Derrière chacune de nos terrasses se cache votre appartement

Christian Houge Notre maison brûle !

Le photographe enflamme les regards et les consciences.

Ardent défenseur de l’environnement, l’artiste norvégien scénarise le conflit homme-animal.

Enfant, le jeune Christian était totalement fasciné par un petit crocodile empaillé posé sur le bureau de son père. Avec ses yeux vifs et luisants plus vrais que nature, l’inquiétant animal était-il bel et bien mort, ou ne vivait-il pas encore un peu ?
Et quelle avait été son existence et ses souvenirs avant de rencontrer les humains ? Retour aux sources. Une quarantaine d’années plus tard, le photographe norvégien, deux fois nominé au prestigieux prix Pictet et exposé dans de nombreuses galeries d’art aux Etats-Unis, en Europe et en Asie, a entrepris d’utiliser cette réminiscence comme point de départ et comme pivot central d’une nouvelle série de clichés qui prolonge son leitmotiv artistique : explorer la relation que l’homme entretient avec la nature. « La photographie est pour moi une manière fantastique de découvrir et d’essayer d’approcher la « réalité » de la vie. Le fait d’arriver à capturer, à saisir quelque chose dans ma propre recherche, est susceptible de toucher d’autres personnes qui se posent les mêmes questions que moi sur la vie, les gens, la culture, le monde dans lequel elles vivent », explique l’artiste qui vit et travaille à Oslo où il est né en 1972.

« Des flammes pour redonner vie »

Incendie. Exposée cette année à Stockholm, à Oslo, et sous les cimaises de la galerie Omnius à Arles, pendant le festival de la photographie, la série « Residence of Impermanence » ne se limite pas au seul dramatique et spectaculaire incendie de plusieurs trophées de chasse et de corps d’animaux taxidermisés. Au-delà de la flamboyante destruction de cadavres d’ours, de perroquets, de serpents, de zèbre et d’antilope… la mise en scène d’une combustion photographique réglée au millimètre vise un autre objectif selon son auteur : le paradoxe de redonner vie, l’espace d’un court instant, à ces animaux empaillés, leur offrir un nouveau moment de vitalité, leur accorder un bref moment de gloire, durant lequel ils semblent alors « ressuscités » avant d’être finalement « libérés » dans un certain sentiment de paix.

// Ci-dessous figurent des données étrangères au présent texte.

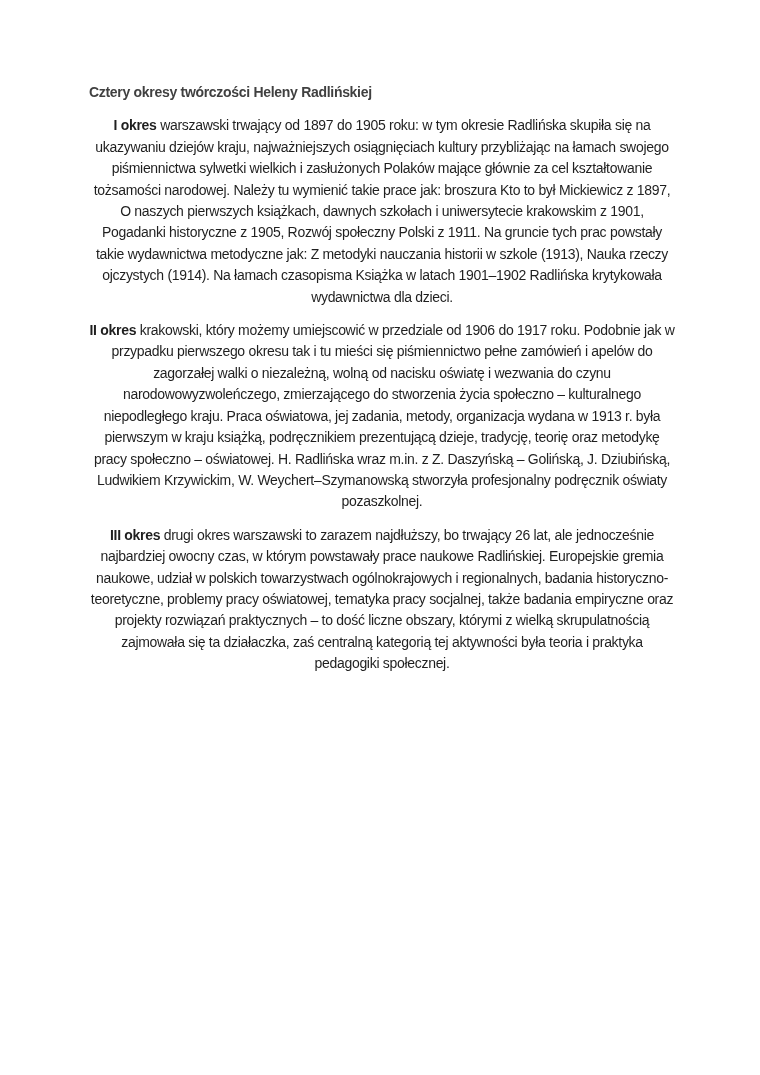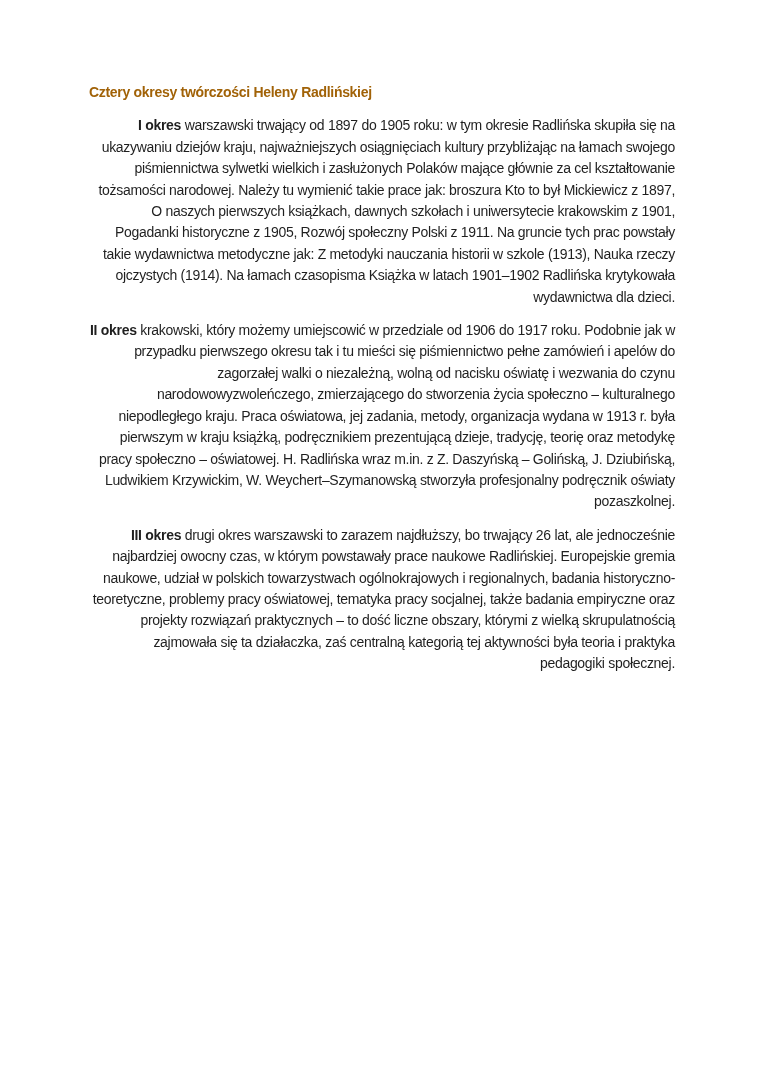"Cztery okresy twórczości Heleny" .doc-title { color: #a16207 -> #404040 }
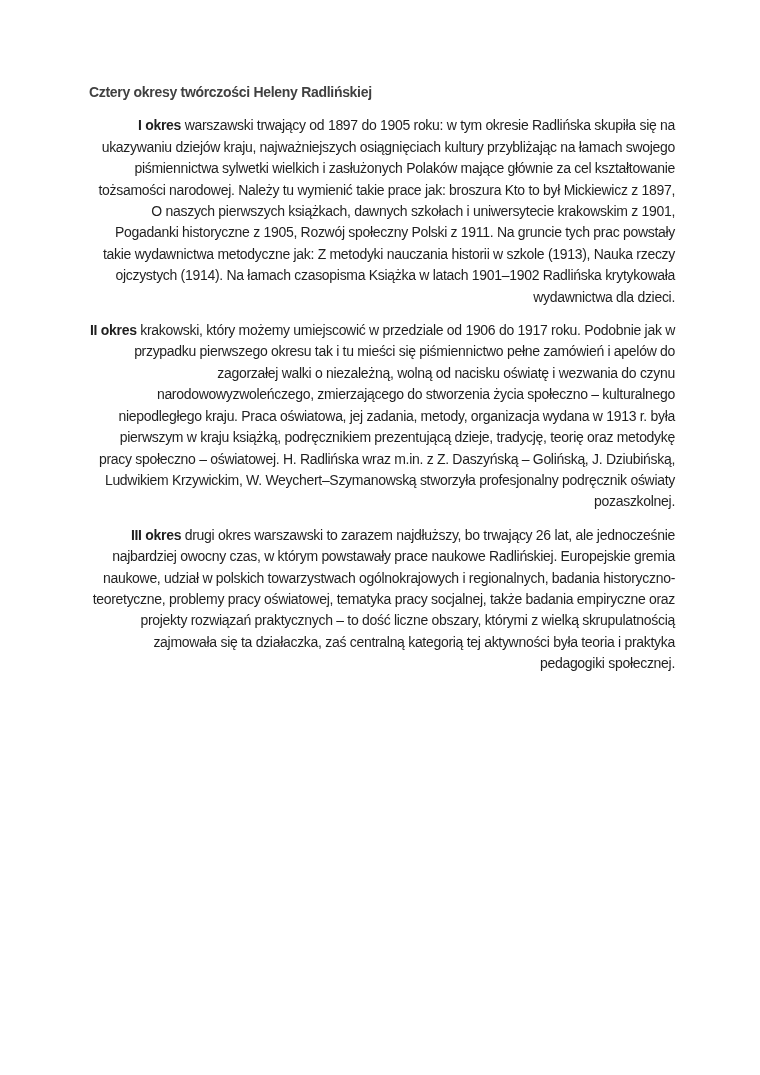"I okres warszawski trwający od" .doc-paragraph { text-align: right -> center }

« Des braises pour s’interroger »

Parabole. Mais le mal est fait et l’observation de toutes ces carcasses calcinées sait parfaitement y faire pour semer le trouble au plus profond de l’esprit du spectateur aussi subjugué que décontenancé. Il est alors à bonne température pour s’interroger et se poser des questions autour du rapport coupable que l’homme entretient avec les habitants de la faune sauvage, et de façon plus générale, sur l’impact que l’humanité a sur son environnement et notre planète. « La maison brûle et nous regardons ailleurs »,
avait alerté en son temps, feu Jacques Chirac. « Je suis fasciné par le fait d’atteindre l’intériorité profonde d’autres personnes et de les inviter à se voir sous un autre jour. L’émerveillement de l’esprit humain et de l’âme ne cesse de me fasciner. Mon objectif est de me plonger dans un sujet d’une manière rapide et justement introvertie, pour ensuite essayer de le partager d’une manière largement extravertie. Voilà pourquoi je suis devenu photographe ». Pari réussi.